For parsing purposes, we use the following notation for intersection - "&", subtraction - "-" and complement - "~". Thus, to write the expression for subtraction, for example, we can set "(Hello|world)-world".

The present time full support of our engine for the extended regular expressions is as follows in BNF-notation:

R =
    (A | ["~"] /* complement */ (R) | "." | "[" A* "]") ["+", "*", "?"],
    R1 R2,
    R1 | R2,
    R1 & R2 /* intersection */
    R1 - R2 /* subtraction */

Using the Code

The code usage is defined by first parsing the expression by class Parser. As the parsed data are ready, it's time to build automaton for the abstract node produced by parser. The streaming is vital and the author has implemented the streaming abstract classes and interfaces so that the user can use custom-defined stream, for example, by networking.

Let's see the code usage which can be found in tests prepared for Regex+ engine:

import com.regexplus.automaton.model.Automaton;
import com.regexplus.automaton.model.StringStream;
import com.regexplus.match.common.IMatch;

String pattern = "~(((a+|aa+)-aa)&aaa)";
String string = "ba";

Automaton automaton = new Automaton();

automaton.build(new StringStream(pattern));

if (automaton.matches(new StringStream(string))) {
	List<IMatch> matches = automaton.match(new StringStream(string));
	
	System.out.println("Start: " + matches.get(0).start() + ", 
                        Length: " + matches.get(0).length());
}

Basic Principles

Our basic principle is to create the INode-interface and Node-class along the Parser-class as the parsing engine.
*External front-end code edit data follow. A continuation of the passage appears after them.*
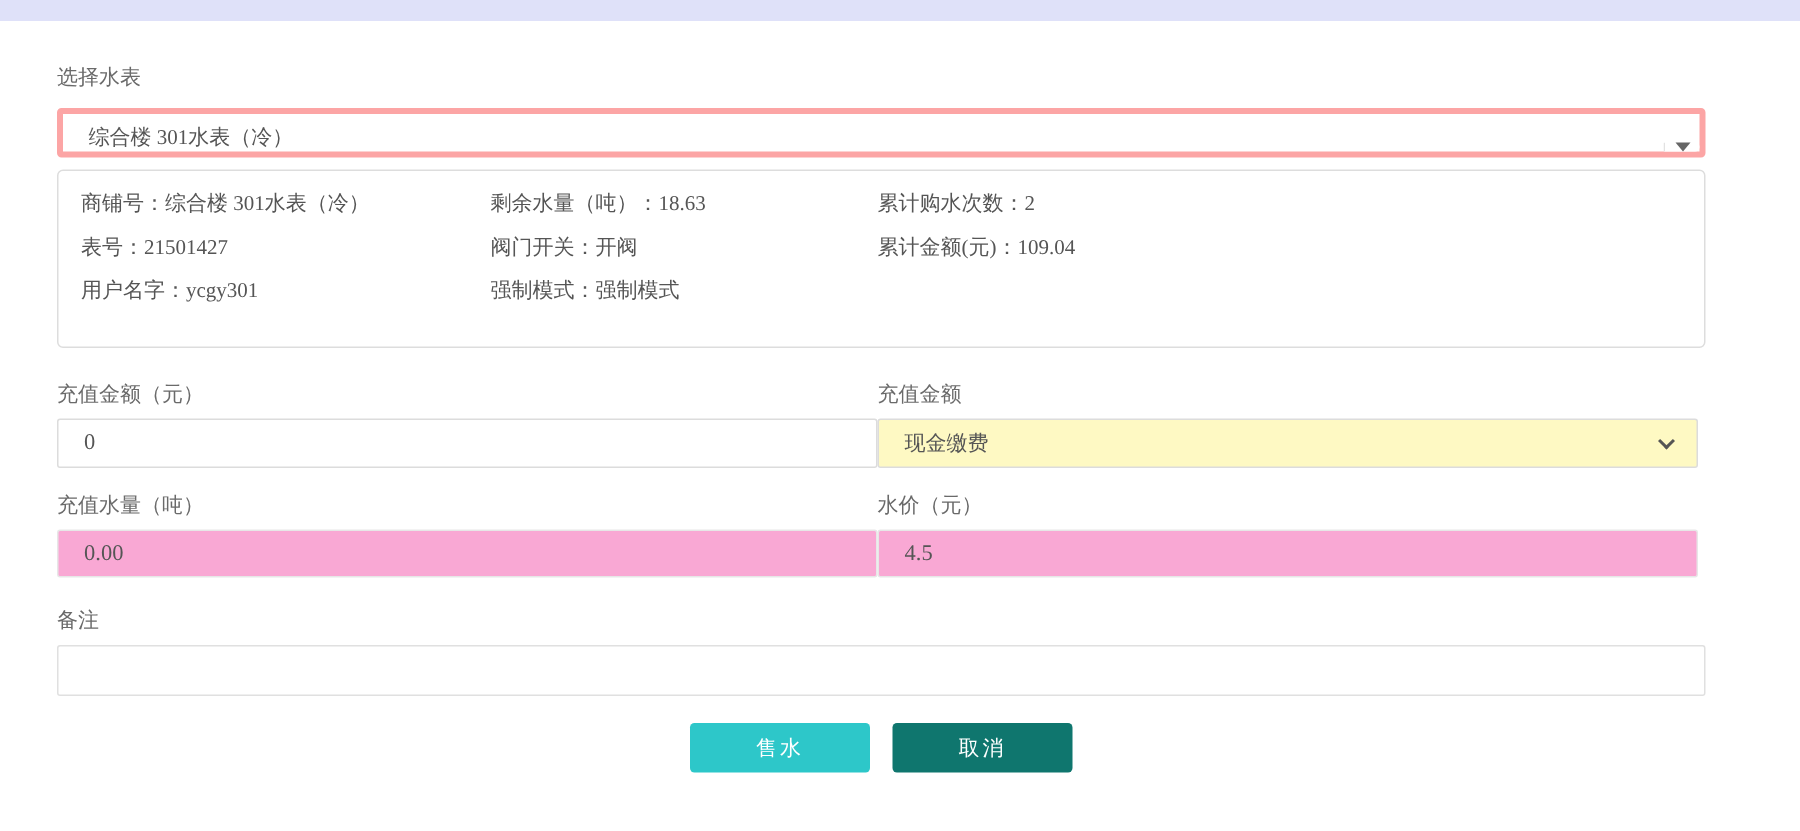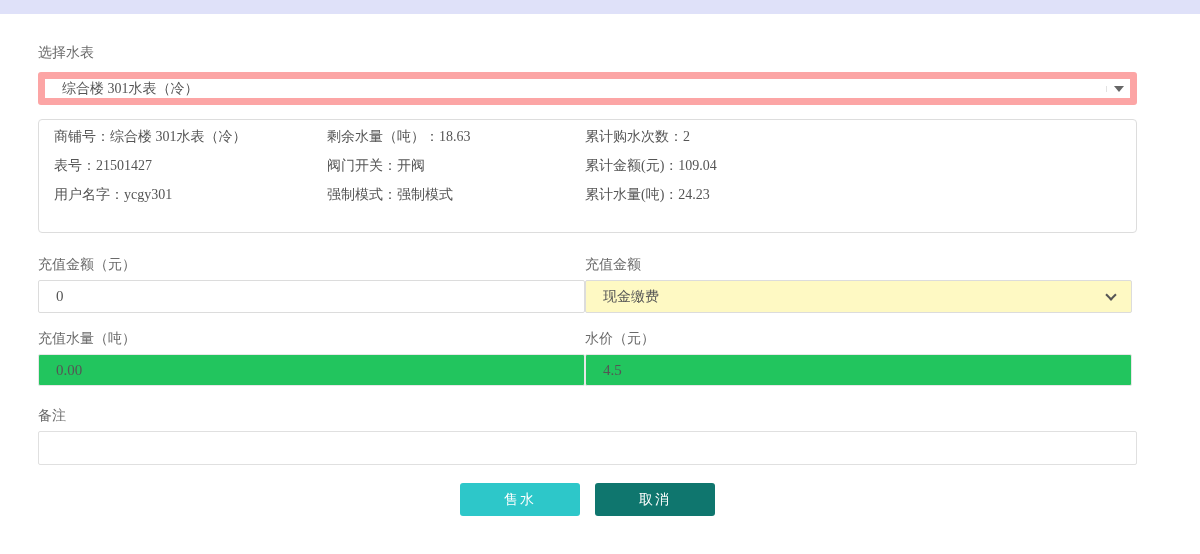--- a/index.html
+++ b/index.html
@@ -4,46 +4,46 @@
 <style>
   * { margin:0; padding:0; box-sizing:border-box; }
   html,body { width:1200px; height:554px; background:#ffffff;
     font-family:"Liberation Sans", sans-serif; }
   .topbar { height:14px; background:#dfe1f9; }
   .container { margin-left:38px; width:1099px; padding-top:31px;font-family:Liberation Serif, serif; }
 
   .field-label { display:block; font-size:14px; color:#6a6a6a; line-height:15px; margin-bottom:8px; }
 
   
-  .combobox { height:33px; border:7px solid #fca5a5; border-radius:3px; display:flex;
-    align-items:center; background:#fff; cursor:pointer; margin-top:12px; }
+  .combobox { height:33px; border:4px solid #fca5a5; border-radius:3px; display:flex;
+    align-items:flex-end; background:#fff; cursor:pointer; margin-top:12px; }
   .combobox-value { flex:1; display:flex; align-items:center; padding-left:17px;
     font-size:14px; color:#555; }
   .combobox-caret-btn { width:24px; border-left:1px solid #e2e2e2; border-radius:0 3px 3px 0;
     display:flex; align-items:center; justify-content:center; background:#fff; }
   .caret-down { width:0; height:0; border-left:5px solid transparent;
     border-right:5px solid transparent; border-top:6px solid #666; }
 
   
-  .info-panel { margin-top:14px; border:1px solid #ddd; border-radius:4px;
-    padding:2px 15px 23px 15px; }
+  .info-panel { margin-top:8px; border:1px solid #ddd; border-radius:4px;
+    padding:7px 15px 23px 15px; }
   .info-grid { display:grid; grid-template-columns:273px 258px 1fr; }
   .info-cell { height:29px; display:flex; align-items:center; font-size:14px; color:#555; }
 
   
   .form-row { display:flex; }
   .row-amount { margin-top:24px; }
   .row-volume { margin-top:18px; }
   .row-remark { margin-top:22px; }
   .form-col { width:547px; }
   .form-col-full { width:1099px; }
 
   .text-input { width:100%; height:33px; border:1px solid #dcdcdc; border-radius:2px;
     padding:0 17px; font-size:15px; color:#555; font-family:inherit; outline:none; background:#fff; }
-  .text-input:disabled { background:#22c55e; border-color:#e7e7e7; color:#555; }
+  .text-input:disabled { background:#f9a8d4; border-color:#e7e7e7; color:#555; }
   .input-disabled-height { height:32px; }
   .remark-input { height:34px; border-color:#e0e0e0; }
 
   .select-box { height:33px; border:1px solid #dcdcdc; border-radius:2px; background:#fef9c3;
     display:flex; align-items:center; justify-content:space-between;
     padding:0 16px 0 17px; font-size:14px; color:#555; cursor:pointer; }
   .chevron-down { width:8px; height:8px; border-right:2px solid #555;
     border-bottom:2px solid #555; transform:rotate(45deg); margin-top:-4px; }
 
   
@@ -72,21 +72,20 @@
   <div class="info-panel">
     <div class="info-grid">
       <div class="info-cell">商铺号：综合楼 301水表（冷）</div>
       <div class="info-cell">剩余水量（吨）：18.63</div>
       <div class="info-cell">累计购水次数：2</div>
       <div class="info-cell">表号：21501427</div>
       <div class="info-cell">阀门开关：开阀</div>
       <div class="info-cell">累计金额(元)：109.04</div>
       <div class="info-cell">用户名字：ycgy301</div>
       <div class="info-cell">强制模式：强制模式</div>
-      <div class="info-cell">累计水量(吨)：24.23</div>
     </div>
   </div>
 
   <div class="form-row row-amount">
     <div class="form-col">
       <label class="field-label">充值金额（元）</label>
       <input class="text-input" type="text" value="0" style="">
     </div>
     <div class="form-col">
       <label class="field-label">充值金额</label>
Thus, we have to re-define the parsing technique in context-free manner and propose the new node class by overriding the defaults (like NodePaired or Node), if we have to create the new branch for our BNF-grammar.
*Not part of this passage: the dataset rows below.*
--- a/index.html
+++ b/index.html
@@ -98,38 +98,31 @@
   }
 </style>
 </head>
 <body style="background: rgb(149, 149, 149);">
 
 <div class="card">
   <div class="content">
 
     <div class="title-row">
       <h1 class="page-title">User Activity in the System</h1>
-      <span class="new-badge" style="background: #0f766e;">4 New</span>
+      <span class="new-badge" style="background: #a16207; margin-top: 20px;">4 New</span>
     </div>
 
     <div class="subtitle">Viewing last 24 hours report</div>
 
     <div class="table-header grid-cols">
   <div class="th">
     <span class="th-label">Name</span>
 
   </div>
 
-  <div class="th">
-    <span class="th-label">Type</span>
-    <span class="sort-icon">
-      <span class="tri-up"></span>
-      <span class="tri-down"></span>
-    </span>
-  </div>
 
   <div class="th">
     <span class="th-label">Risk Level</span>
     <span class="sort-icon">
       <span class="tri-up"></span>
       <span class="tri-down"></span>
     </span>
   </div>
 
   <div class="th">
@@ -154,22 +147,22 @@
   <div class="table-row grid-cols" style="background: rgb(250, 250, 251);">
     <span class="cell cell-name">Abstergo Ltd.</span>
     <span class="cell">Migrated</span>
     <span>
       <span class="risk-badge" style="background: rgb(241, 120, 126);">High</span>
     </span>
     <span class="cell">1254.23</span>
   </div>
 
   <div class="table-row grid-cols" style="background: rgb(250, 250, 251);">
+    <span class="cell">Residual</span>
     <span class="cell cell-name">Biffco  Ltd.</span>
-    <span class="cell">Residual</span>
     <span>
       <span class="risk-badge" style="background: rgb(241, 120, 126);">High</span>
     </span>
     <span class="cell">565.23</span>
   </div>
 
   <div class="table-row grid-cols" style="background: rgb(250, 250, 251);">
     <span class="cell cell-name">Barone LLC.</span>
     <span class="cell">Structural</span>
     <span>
For the purpose of the non-deterministic finite automata, there's the set of classes and interfaces in the package com.regexplus.automaton like IState, State. Thus to create the new state, just override the defaults or re-implement the interface IState.

There's only matching algorithm in the engine, so we can re-develop the existing one.

We can use deterministic automaton also:

import com.regexplus.automaton.model.Automaton;
import com.regexplus.automaton.dfa.DeterministicAutomaton;
import com.regexplus.automaton.model.StringStream;
import com.regexplus.match.common.IMatch;

String pattern = "~(((a+|aa+)-aa)&aaa)";
String string = "ba";

Automaton automaton = new Automaton();

automaton.build(new StringStream(pattern));

DeterministicAutomaton deterministicAutomaton = new DeterministicAutomaton(automaton);

if (deterministicAutomaton.matches(new StringStream(string))) {
    List<IMatch> matches = deterministicAutomaton.match(new StringStream(string));
    System.out.println("Start: "
        + matches.get(0).start() + ", Length: " + matches.get(0).length());
}

Step by Step Walkthroughs

As we have researched the topic of ERE, there's an underlying problem before our revolutionary solution which includes the quadratic time and space to solve the ERE-matching problem. Our engine works linearly dealing with decision-making counter overridden states which operate in O(1). Moreover, there's a precise concept behind that.

Conclusion and Points of Interest

So the intersection, subtraction and complement in regular expression engine is possible in linear polynomial time with our revolutionary approach.

The GitHub repository is wide open for our community to be supported and extended by you. So please feel free to drop me a comment or join my project.

History

23^rd September, 2021: Initial version
11^th March, 2022: Revised version
23^rd March, 2022: Added deterministic automaton
27^th April, 2022: Added grep feature
1^st May, 2022: Fixed subtraction operator
2^nd November, 2022: Removed links
3^rd November, 2022: Links deleted
4^th November, 2022: License changed